Beautiful: Honest, Pretty, Lovely, Stylish, Real, Friend, Fantastic Friend, the Best Friend anyone could ask for. Gosh, golly, gee, thanks guys! You know, that I know, that I am an acquired taste. I think of myself as a Shrek of sorts. Those who don’t know me, think I’m a beast, simply based on my appearance. However, those who take the time to get to know me, realize that I’m a marshmallow. This may be conceited of me to say, but I think I have a stunning face, eyes that can burn right through you and hair to be envied. At the same time, I know my body is not that of a trophy wife, which is what the world sees first when they look at me. Please do not try to tell me otherwise, because I will call bullshit! However, I truly believe that my lack of physical beauty has forced me to work on my inner beauty. I have had to try harder at most everything, because I could not rest on the laurels of social acceptance.
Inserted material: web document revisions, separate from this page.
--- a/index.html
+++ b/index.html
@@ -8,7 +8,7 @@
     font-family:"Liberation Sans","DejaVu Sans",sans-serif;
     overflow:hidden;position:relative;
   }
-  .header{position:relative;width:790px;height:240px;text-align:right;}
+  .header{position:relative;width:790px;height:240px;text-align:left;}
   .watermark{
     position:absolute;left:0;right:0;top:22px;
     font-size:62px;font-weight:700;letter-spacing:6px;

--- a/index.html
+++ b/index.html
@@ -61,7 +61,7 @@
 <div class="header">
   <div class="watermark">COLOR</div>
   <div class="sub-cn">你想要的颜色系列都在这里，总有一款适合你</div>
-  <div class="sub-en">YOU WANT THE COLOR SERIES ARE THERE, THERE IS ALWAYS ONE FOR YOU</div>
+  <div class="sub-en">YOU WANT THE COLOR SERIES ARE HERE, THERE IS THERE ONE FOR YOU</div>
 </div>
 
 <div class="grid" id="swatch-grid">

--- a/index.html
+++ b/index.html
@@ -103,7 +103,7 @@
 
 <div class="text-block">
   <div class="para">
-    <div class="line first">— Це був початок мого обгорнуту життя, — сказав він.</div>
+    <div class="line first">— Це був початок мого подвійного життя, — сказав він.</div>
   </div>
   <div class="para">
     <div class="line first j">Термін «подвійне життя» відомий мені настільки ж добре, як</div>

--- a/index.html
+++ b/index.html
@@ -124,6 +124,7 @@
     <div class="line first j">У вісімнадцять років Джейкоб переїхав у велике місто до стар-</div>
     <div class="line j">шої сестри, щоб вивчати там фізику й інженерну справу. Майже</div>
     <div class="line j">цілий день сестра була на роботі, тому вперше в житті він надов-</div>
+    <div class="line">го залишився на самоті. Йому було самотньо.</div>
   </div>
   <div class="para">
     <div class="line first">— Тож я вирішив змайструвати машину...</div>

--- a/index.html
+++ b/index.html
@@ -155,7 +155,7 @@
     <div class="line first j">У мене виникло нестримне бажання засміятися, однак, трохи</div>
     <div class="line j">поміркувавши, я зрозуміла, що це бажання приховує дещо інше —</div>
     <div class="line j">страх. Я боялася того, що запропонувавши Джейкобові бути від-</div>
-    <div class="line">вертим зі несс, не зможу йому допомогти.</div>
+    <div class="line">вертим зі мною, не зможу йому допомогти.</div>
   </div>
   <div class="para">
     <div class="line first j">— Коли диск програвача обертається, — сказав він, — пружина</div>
What has all that hard work gotten me? True Blue friends that show up when I “ring the bell”. People who will readily present me with five words and state that they are “Stopping at five cuz I would go on and on.” without question or pause. I also have children that will indulge my public behavior and co-workers that step up without hesitation. I have family and extended family that truly love me, just the way I am. In other words, I am truly blessed.
One word that I was hoping to receive, and thankfully did, is the word “honest”. I feel that I am honest to others and I am working on being honest with myself, hence the hashtag I created for this blog. So I guess, I will achieve the level of “Megan” when I learn how to truly be honest with myself and find the strength to walk away from all the lies and choose not to live with any of them. Like Megan, I find myself “looking over my land”, the life I have created for myself and so far, I like what I see. I have so much more to accomplish in this life time, but for right now, I’m good.
Something that popped into my head just now, was a conversation I had with my one son and our therapist. I was asked how I would like to be remembered, I don’t know why this topic of conversation came up, maybe it was the whole idea of me just having two years left, but this is what I came up with. “She was kind of crazy, but really nice and she made a great cheesecake.” No one chose the words Crazy or Nice, no one mentioned Cheesecake by name, but I know the words were on the tip of your tongues and that makes me smile.